Army and police services
Many people of Kalibair have been and are in Army and Police departments. Due to the hard life led by the villagers, the people are natural athletes and physically quite tough. Some people of the village have been serving among the special services group(SSG)in Pakistan Army. Before Partition of India people from this village have been selected for Indian Army to fight in World War I and World War II on Berman and Japanese borders. One person from Syed clan has been taken as prisoner in 1971 Indo-Pak war.
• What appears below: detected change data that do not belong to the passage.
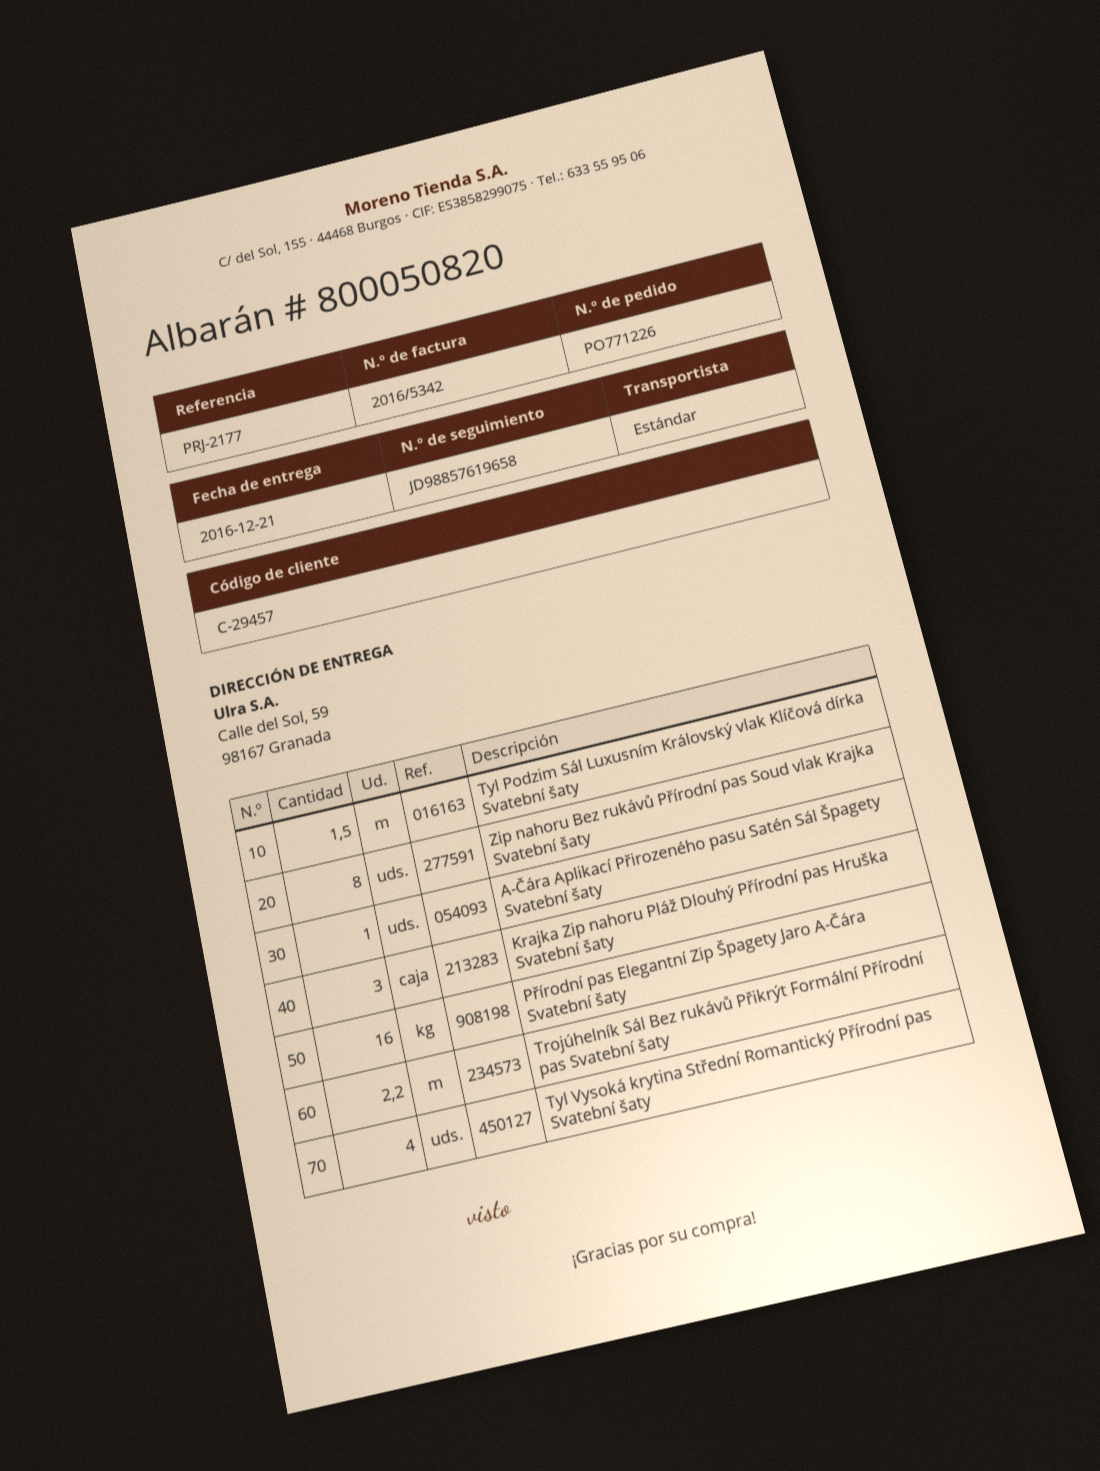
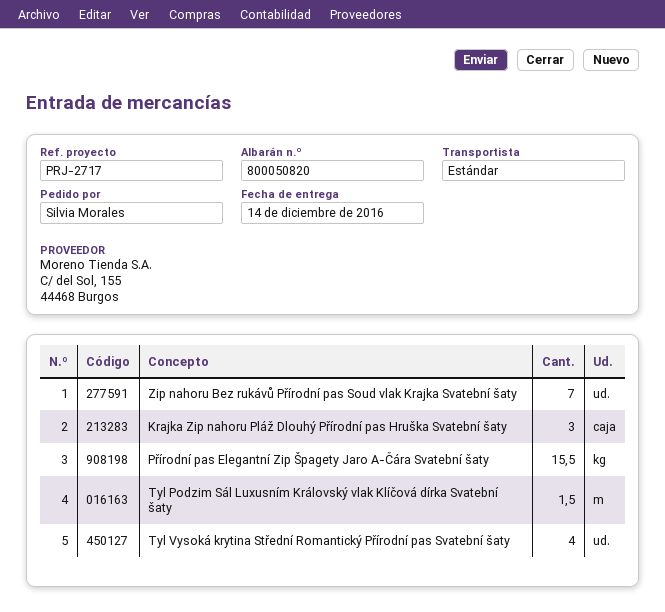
delivery date: 2016-12-21 -> 2016-12-14
reference: PRJ-2177 -> PRJ-2717
Zip nahoru Bez rukávů Přírodní pas Soud vlak Krajka Svatební šaty: 8 -> 7
A-Čára Aplikací Přirozeného pasu Satén Sál Špagety Svatební šaty: 1 -> none
Přírodní pas Elegantní Zip Špagety Jaro A-Čára Svatební šaty: 16 -> 15.5
Trojúhelník Sál Bez rukávů Přikrýt Formální Přírodní pas Svatební šaty: 2.2 -> none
Until recent years this area has also been selected for the War exercise of Pakistan Army. 
The village people also have a record of being preferred for the Punjab Police. At the moment three people are in service for the Punjab Police and Elite Force. It might be interesting to note that instead of being thought ways on how to combat crime, the people of this village always find some way to engage in criminal activity, even after a hundred or so people gave acquired posts in the government and law enforcement institutions.